- _Data to process_
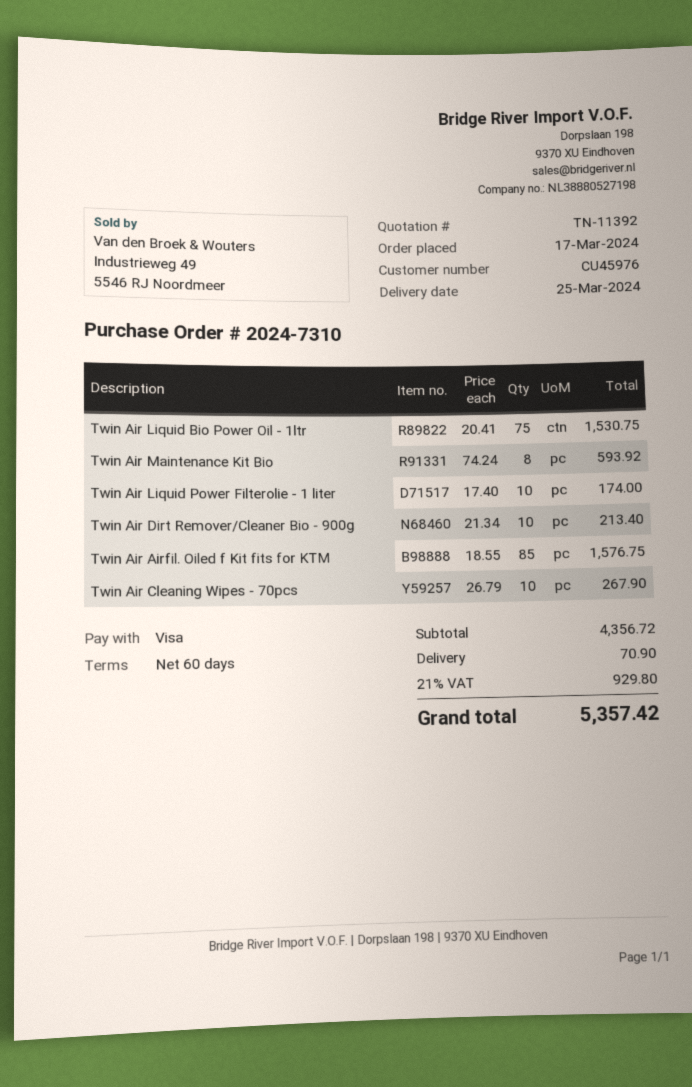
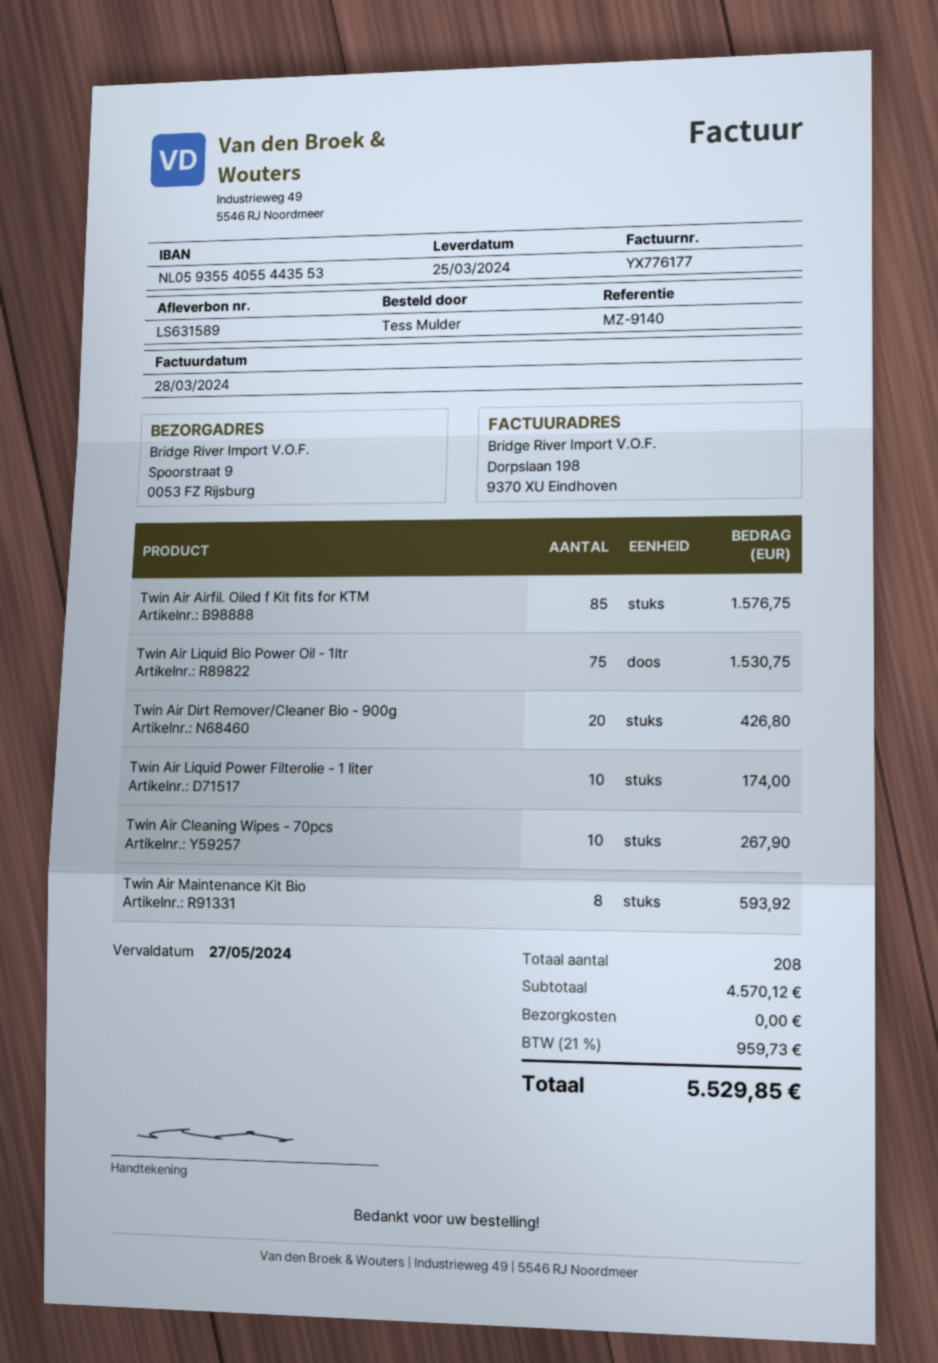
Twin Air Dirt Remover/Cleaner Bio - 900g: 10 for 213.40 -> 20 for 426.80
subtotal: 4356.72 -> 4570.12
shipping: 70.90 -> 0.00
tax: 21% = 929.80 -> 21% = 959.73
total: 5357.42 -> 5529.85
--
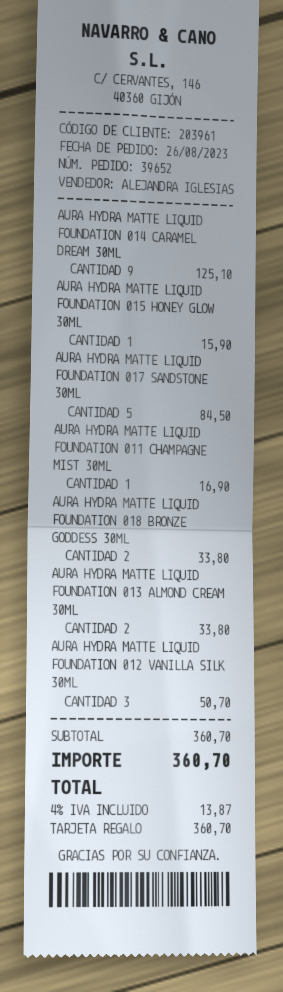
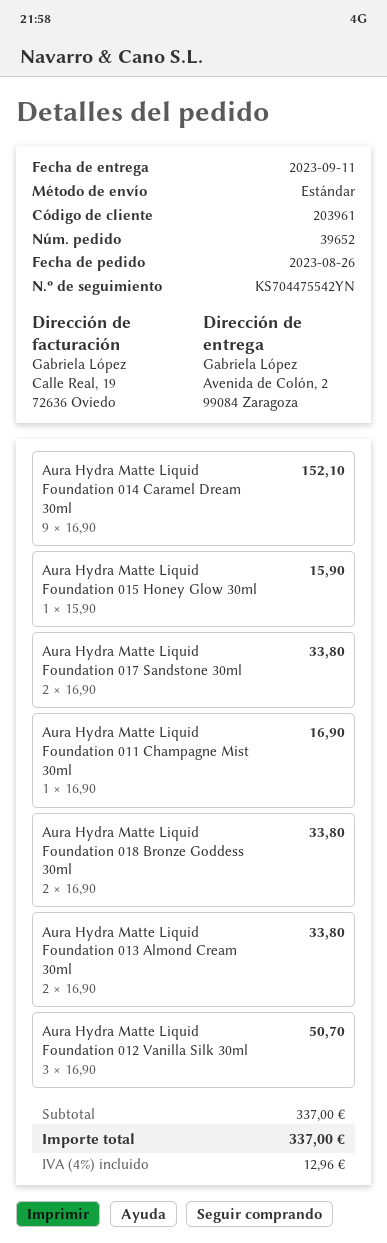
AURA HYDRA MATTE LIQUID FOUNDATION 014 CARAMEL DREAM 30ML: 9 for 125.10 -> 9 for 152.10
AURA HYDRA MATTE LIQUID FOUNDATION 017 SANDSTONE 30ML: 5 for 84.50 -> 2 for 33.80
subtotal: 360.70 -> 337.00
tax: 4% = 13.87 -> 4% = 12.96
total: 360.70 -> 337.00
...
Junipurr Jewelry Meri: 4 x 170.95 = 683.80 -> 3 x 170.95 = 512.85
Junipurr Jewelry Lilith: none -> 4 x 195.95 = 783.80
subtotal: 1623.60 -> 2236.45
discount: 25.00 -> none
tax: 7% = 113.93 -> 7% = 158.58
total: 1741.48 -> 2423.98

- _Work order_
Write down again, exactly as given, only the lines above that fall from the line with "shipping: 70.90 -> 0.00" to the line with "total: 5357.42 -> 5529.85", inclusive.

- _Problem solution_
shipping: 70.90 -> 0.00
tax: 21% = 929.80 -> 21% = 959.73
total: 5357.42 -> 5529.85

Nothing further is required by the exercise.